# ABOUT THIS EXERCISE
In the material below, find each line holding the string "sind" and copy it.

# LISTED ENTRIES
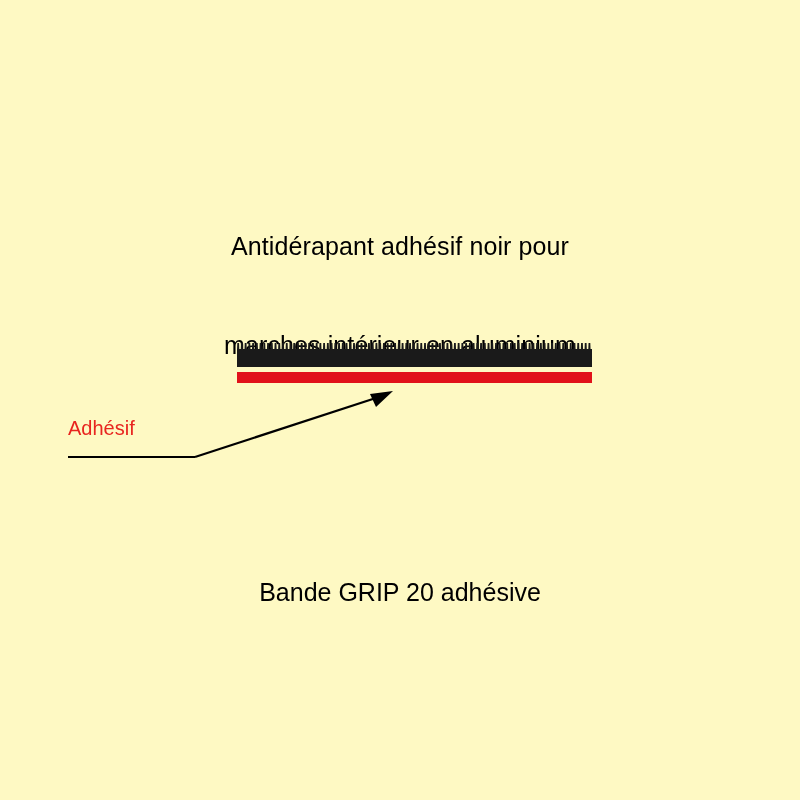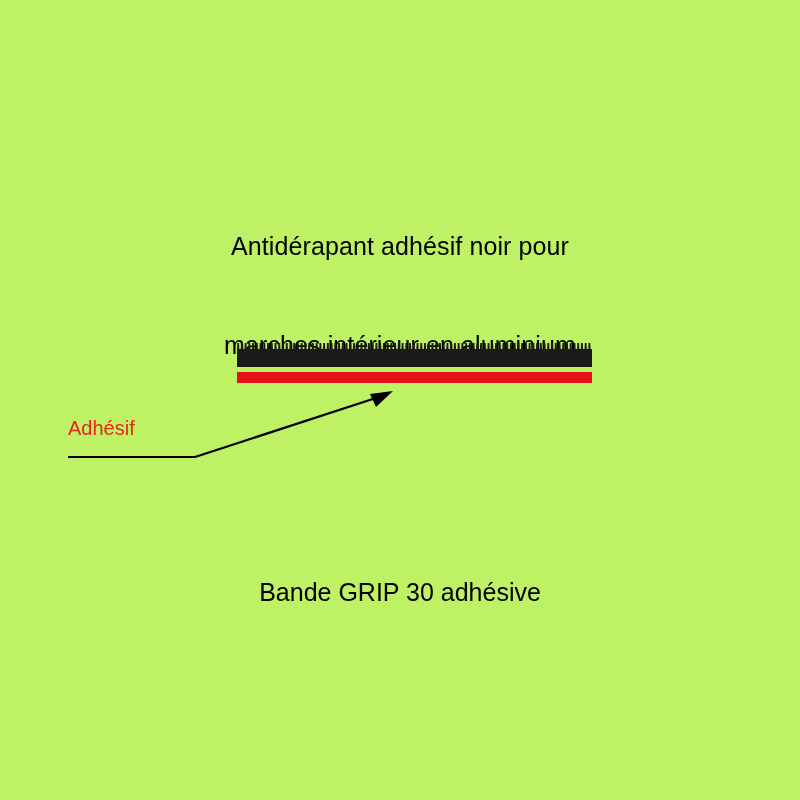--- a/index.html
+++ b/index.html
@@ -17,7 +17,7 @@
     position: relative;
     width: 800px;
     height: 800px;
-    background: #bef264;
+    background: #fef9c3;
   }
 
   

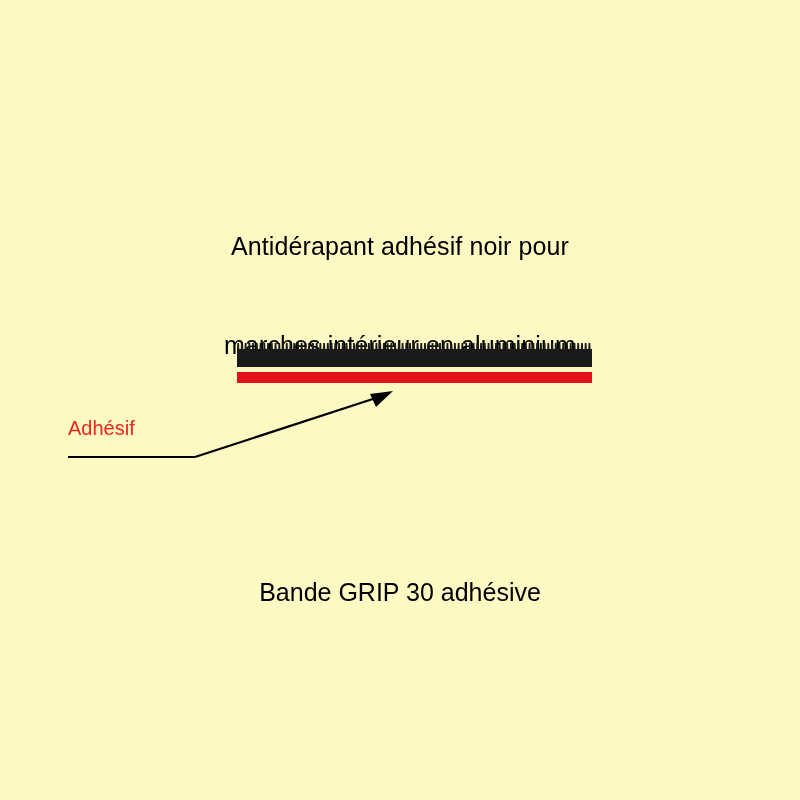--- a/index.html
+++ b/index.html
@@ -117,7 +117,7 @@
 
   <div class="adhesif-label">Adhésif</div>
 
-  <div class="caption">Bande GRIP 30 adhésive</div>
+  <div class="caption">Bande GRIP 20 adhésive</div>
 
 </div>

--

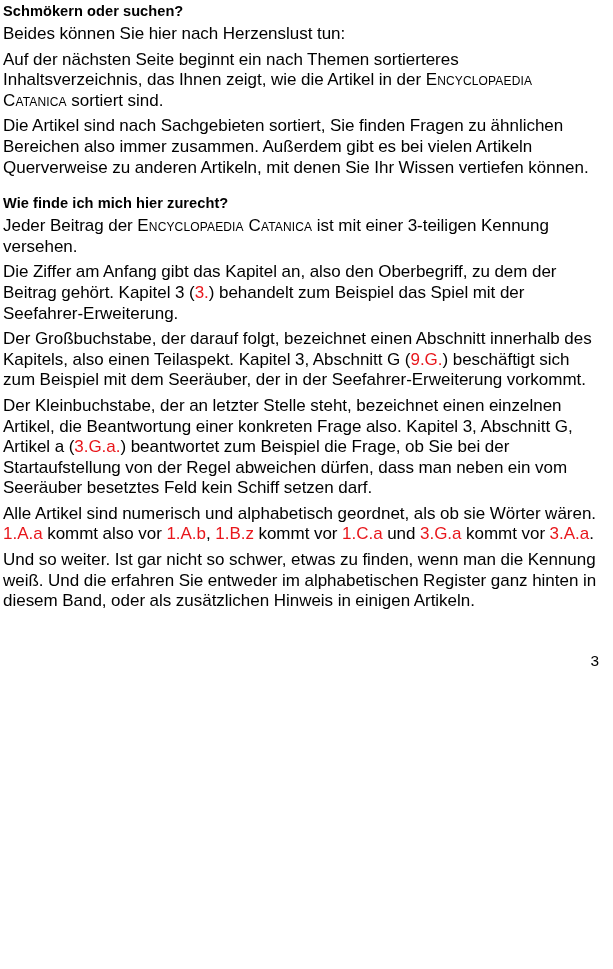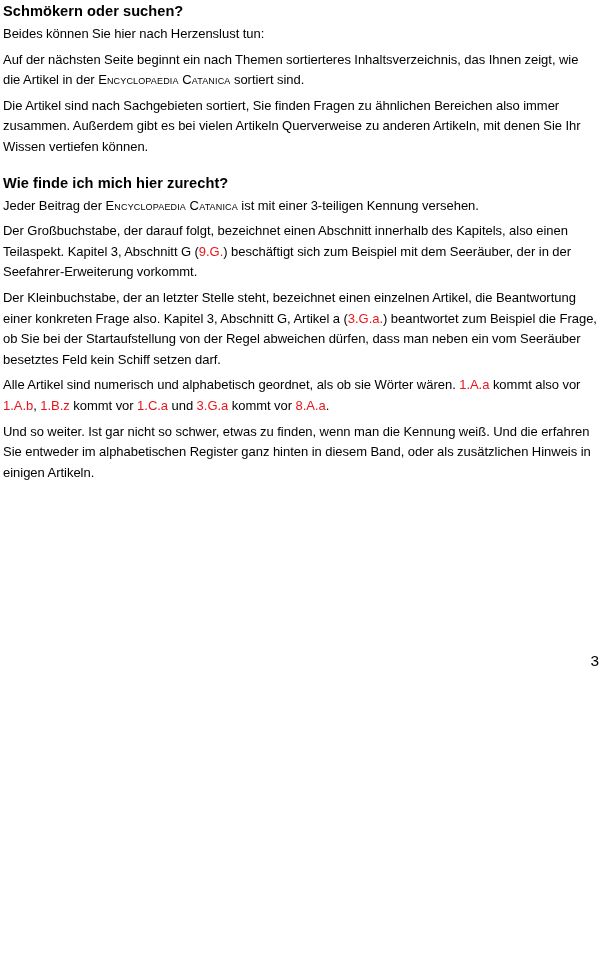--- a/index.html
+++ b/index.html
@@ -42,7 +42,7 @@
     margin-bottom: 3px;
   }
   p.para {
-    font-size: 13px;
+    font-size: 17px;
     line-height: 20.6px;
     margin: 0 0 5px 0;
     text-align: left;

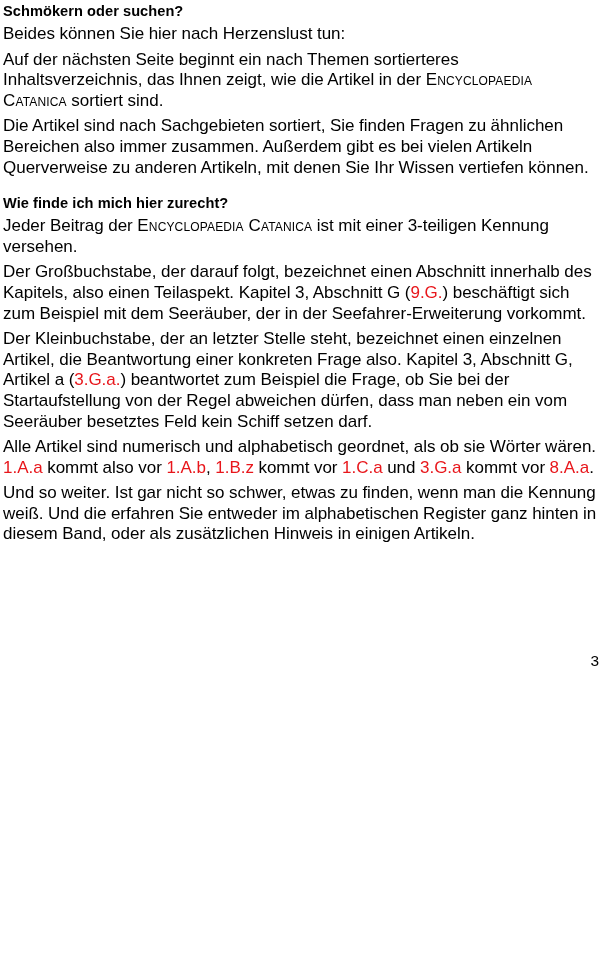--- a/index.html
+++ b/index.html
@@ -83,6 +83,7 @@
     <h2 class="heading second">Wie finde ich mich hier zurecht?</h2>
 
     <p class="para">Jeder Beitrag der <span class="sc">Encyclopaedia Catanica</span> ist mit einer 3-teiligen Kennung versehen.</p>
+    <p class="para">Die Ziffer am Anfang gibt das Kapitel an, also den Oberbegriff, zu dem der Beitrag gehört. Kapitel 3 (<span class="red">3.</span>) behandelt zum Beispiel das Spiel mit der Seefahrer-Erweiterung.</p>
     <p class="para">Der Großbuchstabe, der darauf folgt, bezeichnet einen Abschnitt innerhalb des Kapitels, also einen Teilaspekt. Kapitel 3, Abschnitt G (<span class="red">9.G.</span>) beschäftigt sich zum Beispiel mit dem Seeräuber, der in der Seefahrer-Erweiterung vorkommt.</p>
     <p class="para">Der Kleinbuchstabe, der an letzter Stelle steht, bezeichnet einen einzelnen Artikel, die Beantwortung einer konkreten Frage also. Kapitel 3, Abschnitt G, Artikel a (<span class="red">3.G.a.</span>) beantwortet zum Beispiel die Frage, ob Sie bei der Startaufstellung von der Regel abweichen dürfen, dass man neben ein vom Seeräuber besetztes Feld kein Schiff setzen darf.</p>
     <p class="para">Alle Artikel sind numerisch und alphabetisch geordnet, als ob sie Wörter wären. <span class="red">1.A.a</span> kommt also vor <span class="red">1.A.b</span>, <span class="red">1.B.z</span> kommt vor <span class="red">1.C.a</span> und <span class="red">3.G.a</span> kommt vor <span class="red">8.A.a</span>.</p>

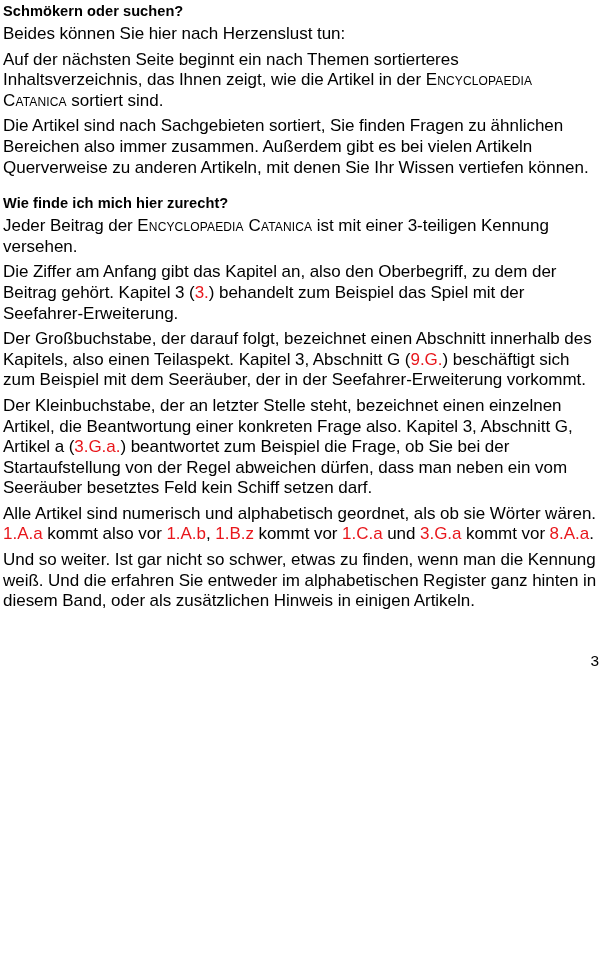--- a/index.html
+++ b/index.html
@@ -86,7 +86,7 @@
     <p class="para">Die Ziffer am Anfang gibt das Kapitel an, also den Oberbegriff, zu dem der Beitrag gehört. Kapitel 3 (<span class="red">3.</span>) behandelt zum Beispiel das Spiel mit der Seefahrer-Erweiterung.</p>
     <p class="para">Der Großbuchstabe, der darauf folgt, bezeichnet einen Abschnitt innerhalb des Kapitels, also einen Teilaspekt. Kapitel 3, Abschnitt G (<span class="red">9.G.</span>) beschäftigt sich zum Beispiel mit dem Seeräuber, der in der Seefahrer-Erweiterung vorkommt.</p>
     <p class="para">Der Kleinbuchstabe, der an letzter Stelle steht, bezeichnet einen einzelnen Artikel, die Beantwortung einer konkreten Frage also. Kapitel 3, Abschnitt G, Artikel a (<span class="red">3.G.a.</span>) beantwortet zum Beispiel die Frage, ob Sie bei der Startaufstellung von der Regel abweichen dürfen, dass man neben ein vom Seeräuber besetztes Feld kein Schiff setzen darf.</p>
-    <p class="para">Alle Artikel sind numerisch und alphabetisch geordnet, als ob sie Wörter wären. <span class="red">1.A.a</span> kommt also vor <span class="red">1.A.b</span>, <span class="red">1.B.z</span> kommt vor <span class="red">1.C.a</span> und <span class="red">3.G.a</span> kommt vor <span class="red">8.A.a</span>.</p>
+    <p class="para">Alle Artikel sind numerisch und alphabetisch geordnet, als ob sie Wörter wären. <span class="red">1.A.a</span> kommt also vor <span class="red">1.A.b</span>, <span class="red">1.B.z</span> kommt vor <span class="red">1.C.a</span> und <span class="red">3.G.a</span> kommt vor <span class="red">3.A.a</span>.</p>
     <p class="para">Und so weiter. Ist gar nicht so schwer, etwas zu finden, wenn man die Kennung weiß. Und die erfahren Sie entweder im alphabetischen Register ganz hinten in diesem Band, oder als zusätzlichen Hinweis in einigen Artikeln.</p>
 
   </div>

* * *

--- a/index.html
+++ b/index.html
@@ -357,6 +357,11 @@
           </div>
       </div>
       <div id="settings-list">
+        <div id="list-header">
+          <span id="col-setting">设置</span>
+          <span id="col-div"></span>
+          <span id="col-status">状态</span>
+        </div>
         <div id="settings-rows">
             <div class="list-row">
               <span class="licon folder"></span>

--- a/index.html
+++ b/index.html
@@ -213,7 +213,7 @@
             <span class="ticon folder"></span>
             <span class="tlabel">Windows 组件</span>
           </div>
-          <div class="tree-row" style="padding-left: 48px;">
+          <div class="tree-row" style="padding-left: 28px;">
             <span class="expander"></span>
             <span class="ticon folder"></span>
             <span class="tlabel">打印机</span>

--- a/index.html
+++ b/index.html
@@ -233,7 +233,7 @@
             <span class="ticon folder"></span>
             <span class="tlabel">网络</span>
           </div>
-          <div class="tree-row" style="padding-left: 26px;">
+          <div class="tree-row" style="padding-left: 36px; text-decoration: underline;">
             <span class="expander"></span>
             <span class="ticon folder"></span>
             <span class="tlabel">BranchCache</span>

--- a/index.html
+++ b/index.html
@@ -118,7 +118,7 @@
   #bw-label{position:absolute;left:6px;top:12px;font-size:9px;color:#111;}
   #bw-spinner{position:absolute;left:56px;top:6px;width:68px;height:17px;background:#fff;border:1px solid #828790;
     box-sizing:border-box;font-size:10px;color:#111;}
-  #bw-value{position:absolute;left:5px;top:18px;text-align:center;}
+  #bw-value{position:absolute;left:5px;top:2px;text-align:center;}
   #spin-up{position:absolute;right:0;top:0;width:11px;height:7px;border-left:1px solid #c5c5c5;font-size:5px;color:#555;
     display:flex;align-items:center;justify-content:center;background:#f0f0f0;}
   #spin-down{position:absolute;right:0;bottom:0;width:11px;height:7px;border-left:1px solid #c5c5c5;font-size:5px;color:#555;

# WORKED SOLUTION
     <p class="para">Alle Artikel sind numerisch und alphabetisch geordnet, als ob sie Wörter wären. <span class="red">1.A.a</span> kommt also vor <span class="red">1.A.b</span>, <span class="red">1.B.z</span> kommt vor <span class="red">1.C.a</span> und <span class="red">3.G.a</span> kommt vor <span class="red">8.A.a</span>.</p>
-    <p class="para">Alle Artikel sind numerisch und alphabetisch geordnet, als ob sie Wörter wären. <span class="red">1.A.a</span> kommt also vor <span class="red">1.A.b</span>, <span class="red">1.B.z</span> kommt vor <span class="red">1.C.a</span> und <span class="red">3.G.a</span> kommt vor <span class="red">8.A.a</span>.</p>
+    <p class="para">Alle Artikel sind numerisch und alphabetisch geordnet, als ob sie Wörter wären. <span class="red">1.A.a</span> kommt also vor <span class="red">1.A.b</span>, <span class="red">1.B.z</span> kommt vor <span class="red">1.C.a</span> und <span class="red">3.G.a</span> kommt vor <span class="red">3.A.a</span>.</p>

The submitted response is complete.